EVACUATION ROUTE: If you live in a low-lying area, you should have an evacuation route planned out. (To determine whether you live in a low-lying area, look at your driver's license; if it says ''Florida,'' you live in a low-lying area.) The purpose of having an evacuation route is to avoid being trapped in your home when a major storm hits. Instead, you will be trapped in a gigantic traffic jam several miles from your home, along with two million other evacuees. So, as a bonus, you will not be lonely.

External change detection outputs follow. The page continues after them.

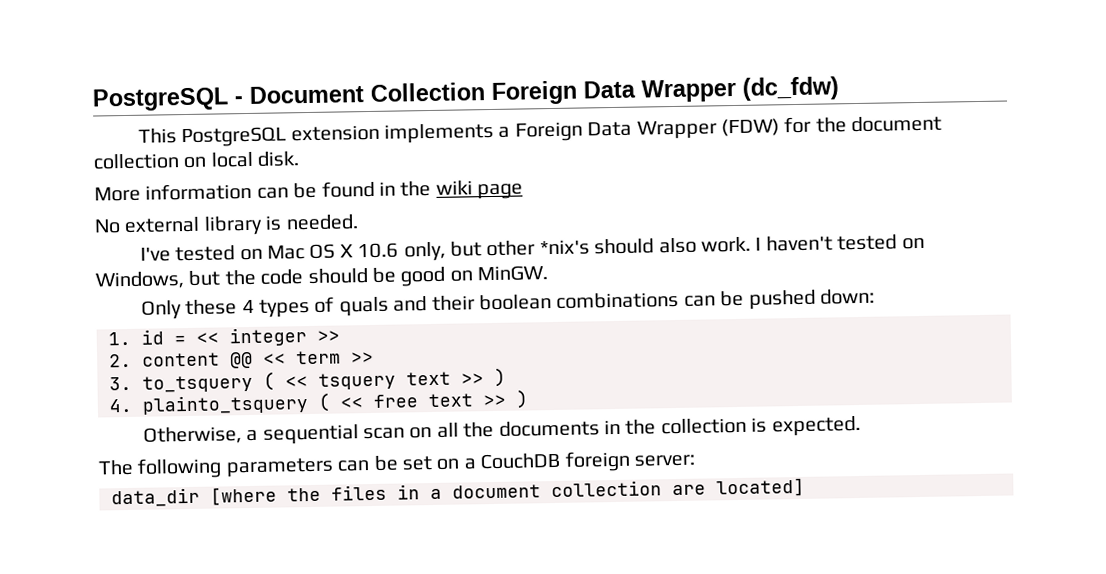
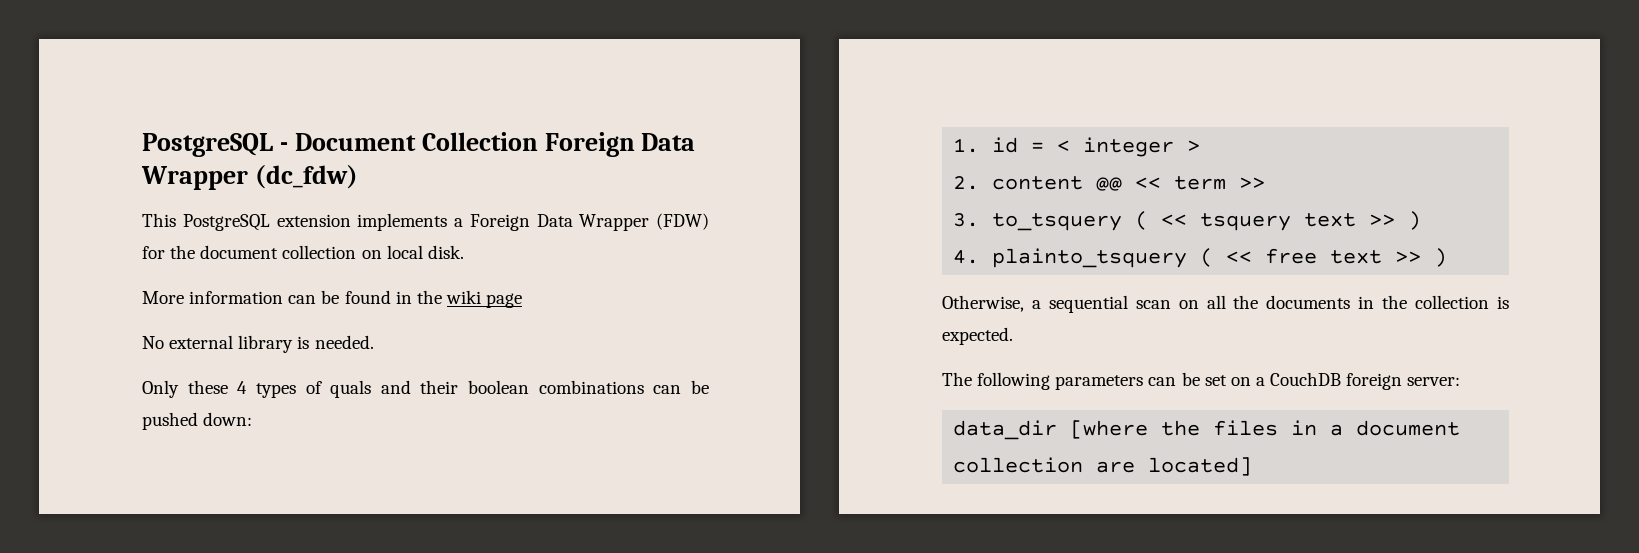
[139,234,925,262] [95,265,549,290] // I've tested on Mac OS X 10.6 only, but other *nix's should also work. I haven't tested on Windows, but the code should be good on MinGW. -> (374, 342) none
[196,327,340,347] << integer >> -> [1057,137,1201,157] < integer >

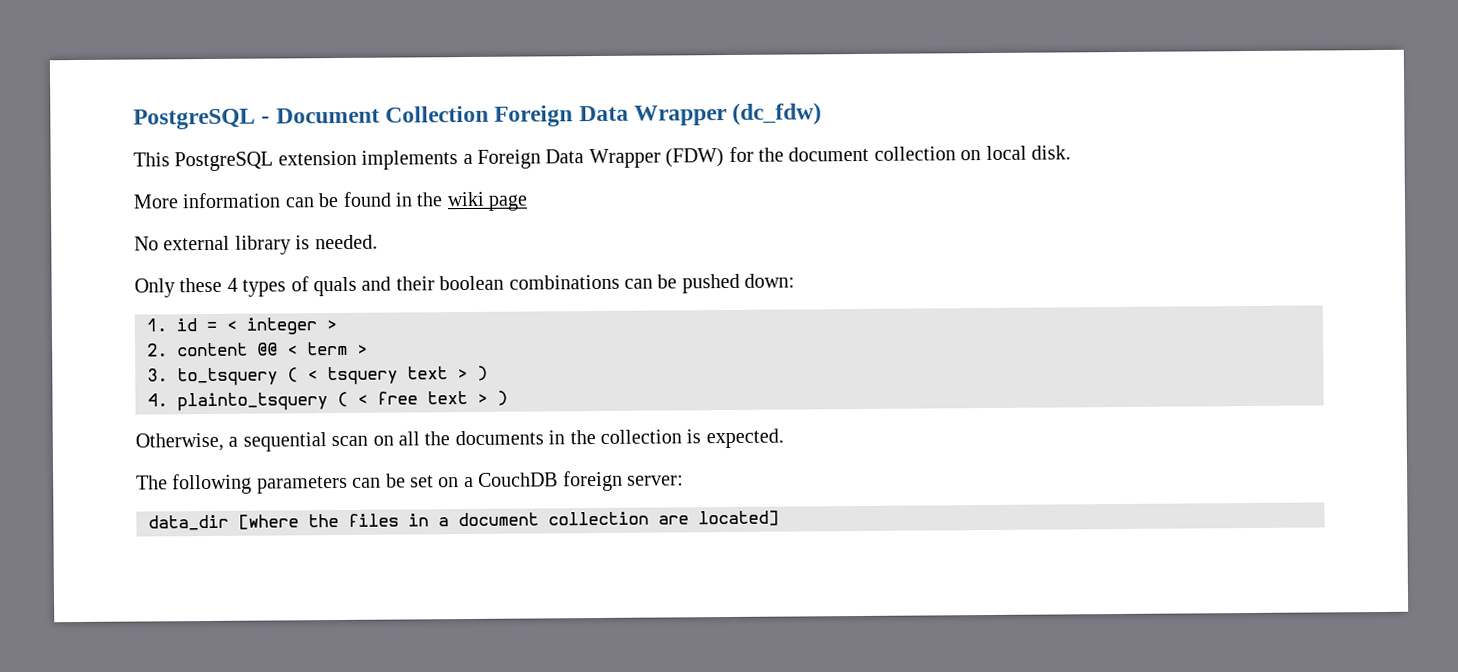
[1135,176,1266,190] << term >> -> [287,341,368,356] < term >
[1161,214,1188,226] << -> [307,370,318,381] <
[1369,214,1396,226] >> -> [457,369,468,380] >
[1226,251,1253,263] << -> [357,394,368,405] <
[1395,251,1422,263] >> -> [477,393,488,404] >

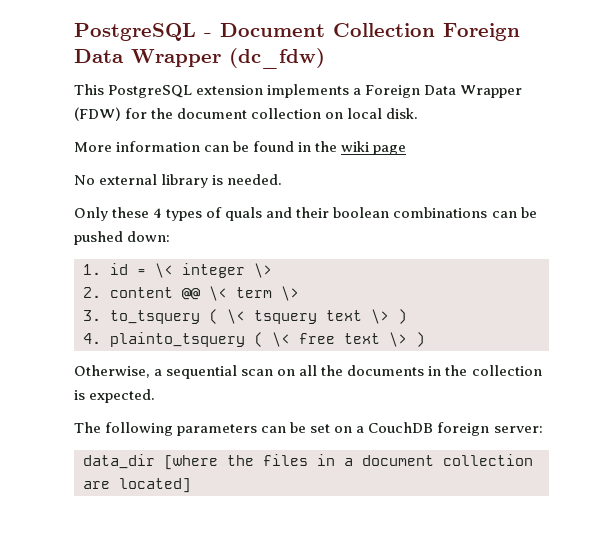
[226,317,337,335] < integer > -> [155,263,272,278] \< integer \>
[287,341,368,356] < term > -> [209,286,299,301] \< term \>
[307,370,318,381] < -> [227,309,245,324] \<
[457,369,468,380] > -> [371,309,389,324] \>
[357,394,368,405] < -> [272,332,290,347] \<
[477,393,488,404] > -> [389,332,407,347] \>

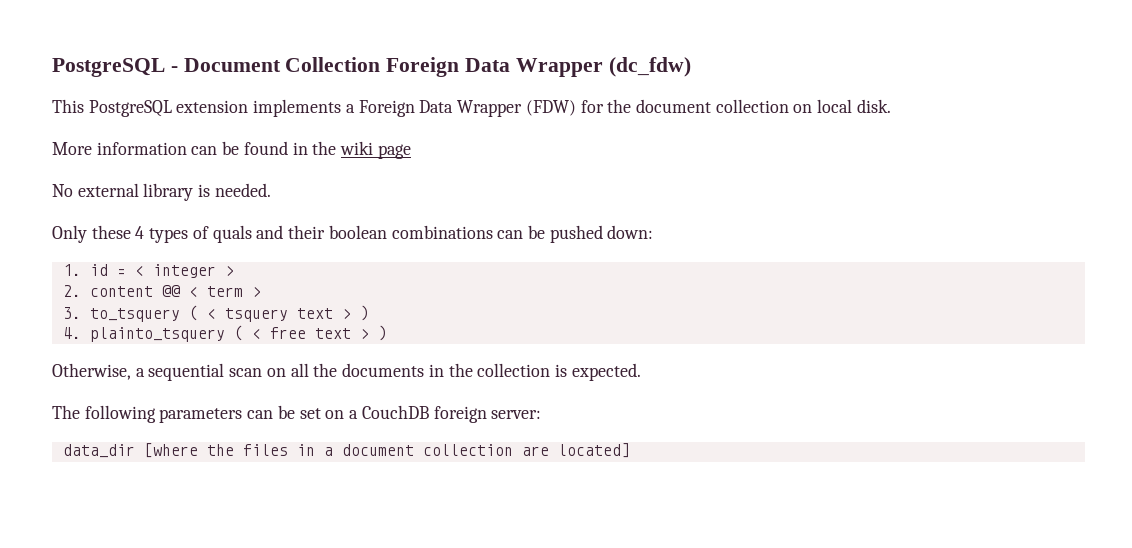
[155,263,272,278] \< integer \> -> [134,264,234,278] < integer >
[209,286,299,301] \< term \> -> [188,286,261,297] < term >
[227,309,245,324] \< -> [206,309,216,319] <
[371,309,389,324] \> -> [341,309,351,319] >
[272,332,290,347] \< -> [251,329,261,339] <
[389,332,407,347] \> -> [359,329,369,339] >

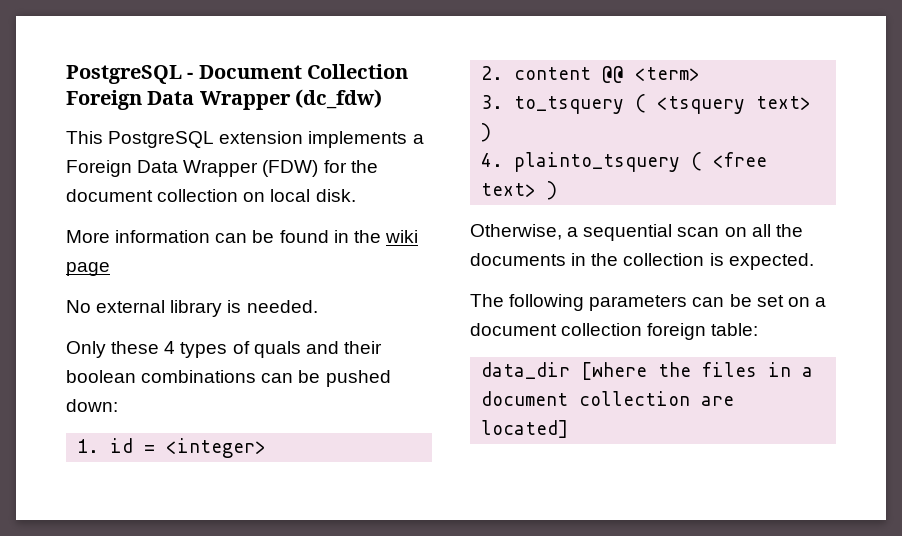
[134,264,234,278] < integer > -> [166,438,267,458] <integer>
[188,286,261,297] < term > -> [635,67,701,81] <term>
[206,308,351,322] < tsquery text > -> [657,96,812,114] <tsquery text>
[251,327,369,339] < free text > -> [713,152,768,168] [481,183,537,197] <free text>
[361,405,542,423] CouchDB foreign server: -> [470,323,759,340] document collection foreign table:

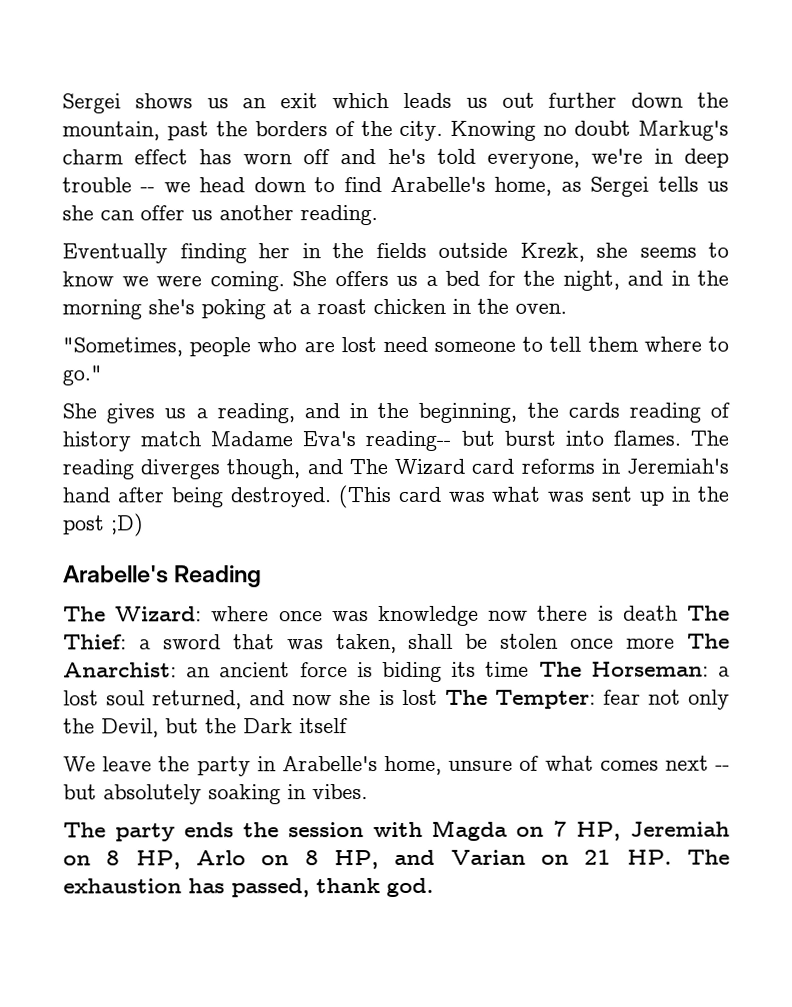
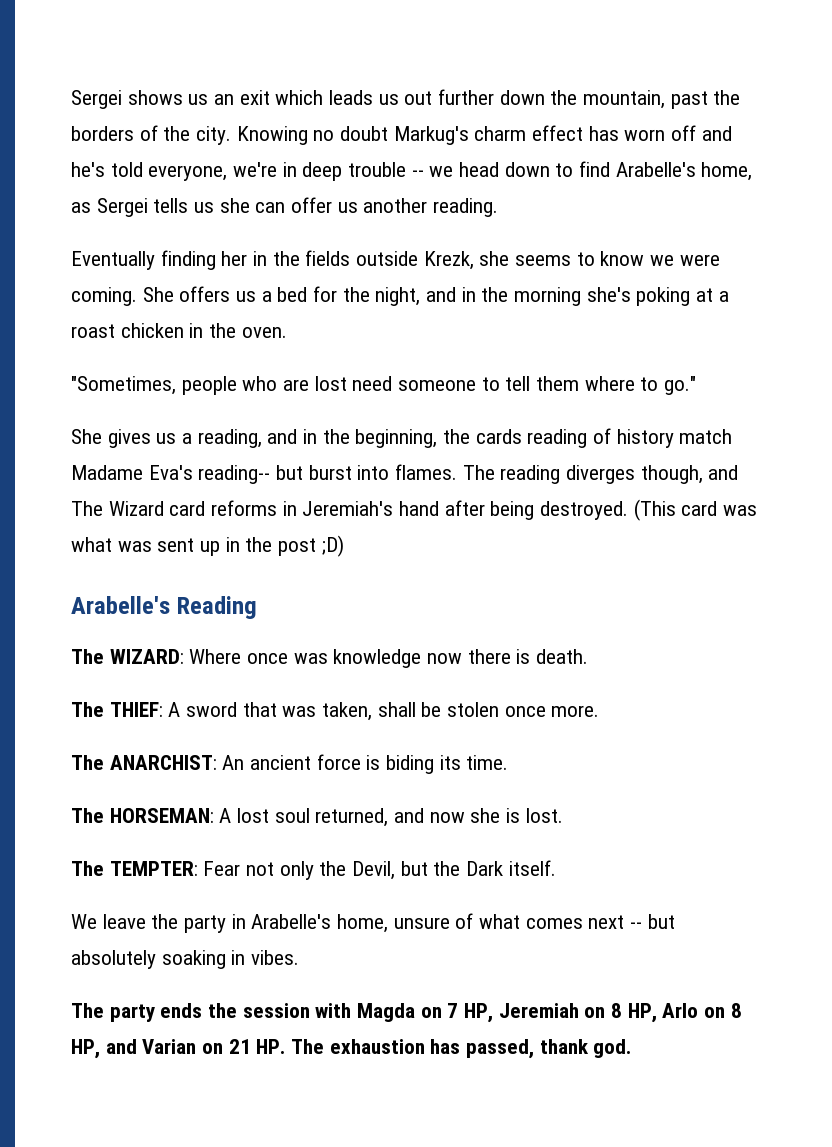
[115,606,270,622] Wizard: where -> [109,649,242,664] WIZARD: Where
[622,605,730,621] [63,634,151,650] death The Thief: a -> [536,649,589,664] [71,702,181,717] death. // The THIEF: A
[626,633,730,649] [63,662,211,678] more The Anarchist: an -> [551,705,600,717] [71,755,245,770] more. // The ANARCHIST: An
[485,661,730,677] time The Horseman: a -> [466,755,509,770] [71,808,232,823] time. // The HORSEMAN: A
[401,689,641,709] lost The Tempter: fear -> [525,808,563,823] [71,861,241,876] lost. // The TEMPTER: Fear
[299,718,348,734] itself -> [508,860,556,876] itself.

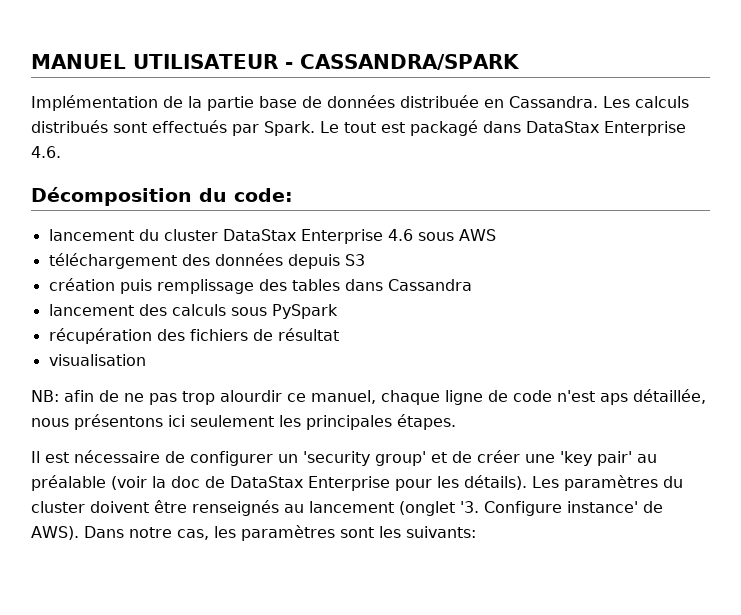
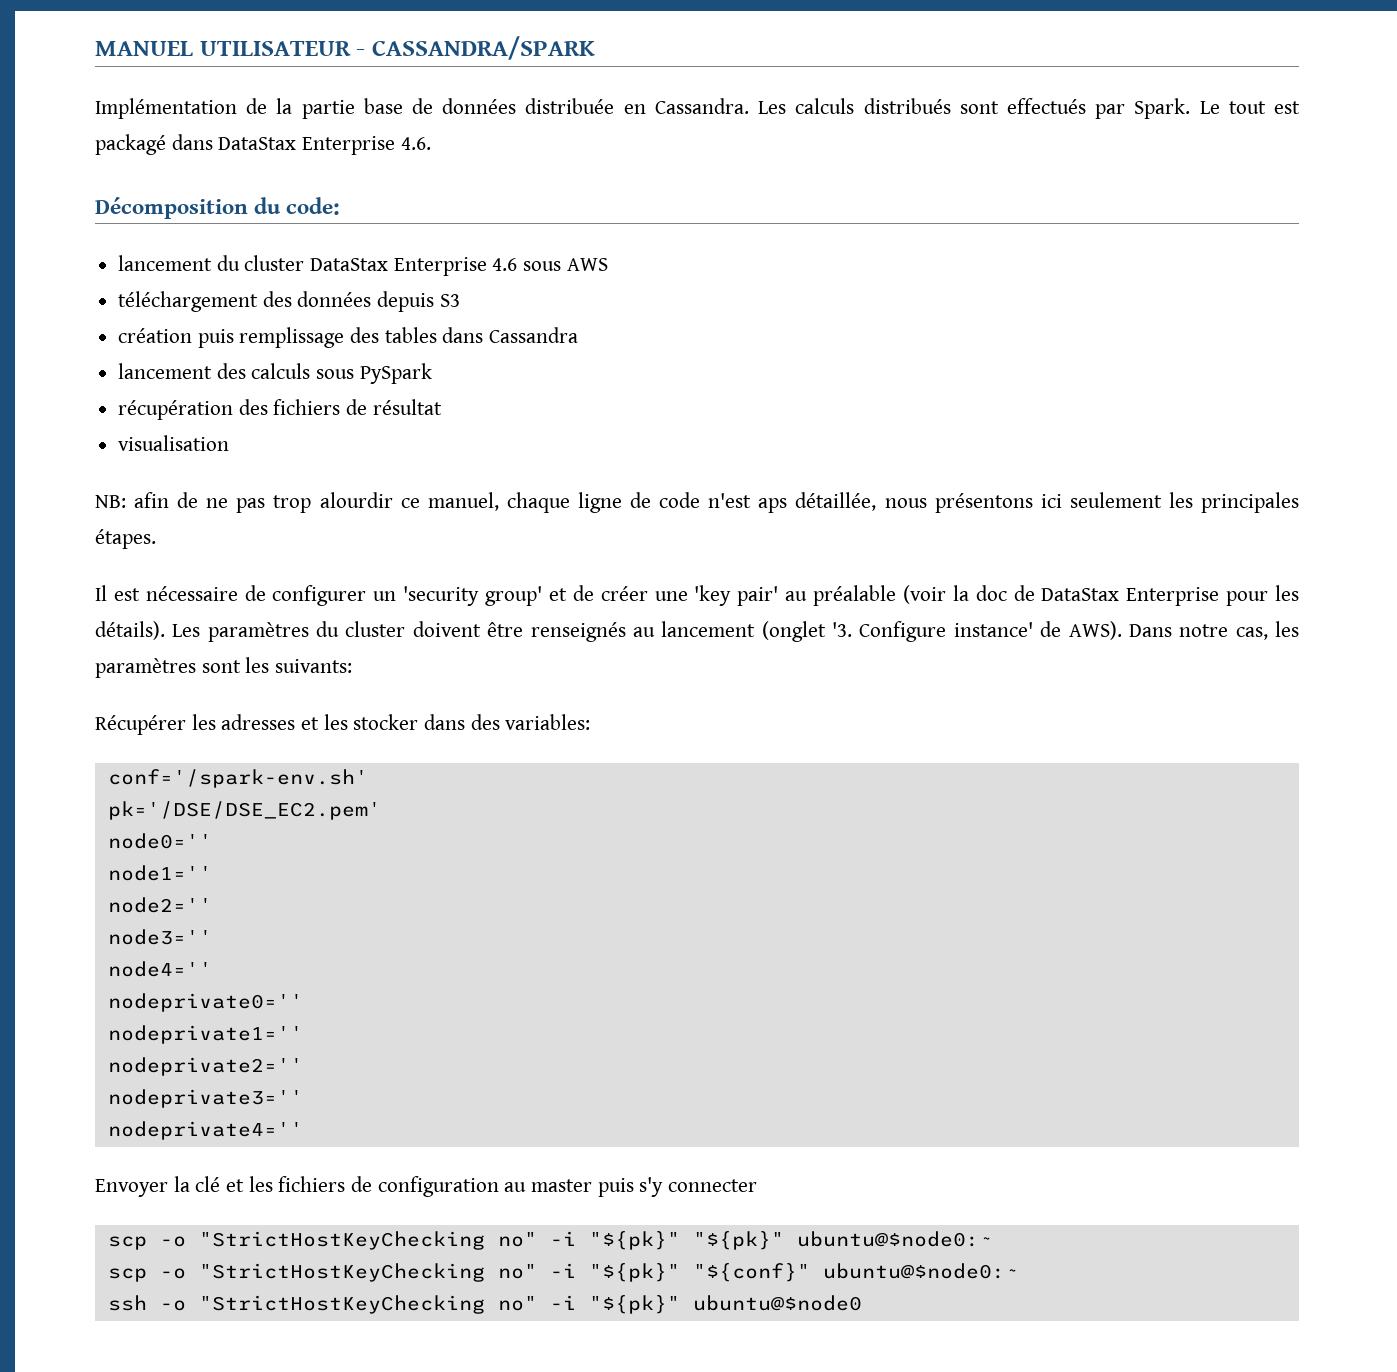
(476, 532) none -> [95,714,591,735] [107,769,368,788] [107,801,381,820] [107,833,212,849] [107,865,212,881] [107,897,212,913] [107,929,212,945] [107,961,212,977] [107,993,303,1012] [107,1025,303,1044] [107,1057,303,1076] [107,1089,303,1108] [107,1121,303,1140] [95,1176,758,1197] [107,1231,992,1250] [107,1263,1018,1282] [107,1295,862,1314] // Récupérer les adresses et les stocker dans des variables: // conf='/spark-env.sh' // pk='/DSE/DSE_EC2.pem' // node0='' // node1='' // node2='' // node3='' // node4='' // nodeprivate0='' // nodeprivate1='' // nodeprivate2='' // nodeprivate3='' // nodeprivate4='' // Envoyer la clé et les fichiers de configuration au master puis s'y connecter // scp -o "StrictHostKeyChecking no" -i "${pk}" "${pk}" ubuntu@$node0:~ // scp -o "StrictHostKeyChecking no" -i "${pk}" "${conf}" ubuntu@$node0:~ // ssh -o "StrictHostKeyChecking no" -i "${pk}" ubuntu@$node0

SUPPLIES: If you don't evacuate, you will need a mess of supplies. Do not buy them now! South Florida tradition requires that you wait until the last possible minute, then go to the supermarket and get into vicious fights with strangers over who gets the last can of Spam. In addition to food and water, you will need the following supplies:

• 23 flashlights.

• At least $167 worth of batteries that turn out, when the power goes out, to be the wrong size for the flashlights.

• Bleach. (No, I don't know what the bleach is for. NOBODY knows what the bleach is for. But it's traditional, so GET some, dammit!)

• A 55-gallon drum of underarm deodorant.

• A big knife that you can strap to your leg. (This will be useless in a hurricane, but it looks cool.)

• A large quantity of bananas, to placate the monkeys. (Ask anybody who went through Andrew; after the hurricane, there WILL be irate monkeys.)

• $35,000 in cash or diamonds so that, after the hurricane passes, you can buy a generator from a man with no discernible teeth.

Of course these are just basic precautions. As the hurricane draws near, it is vitally important that you keep abreast of the situation by turning on your television and watching TV reporters in rain slickers stand right next to the ocean and tell you over and over how vitally important it is for everybody to stay the hell away from the ocean.

At that point, if you've prepared all you can, there's frankly nothing left to for you to do but pray. I mean for a really BIG wave.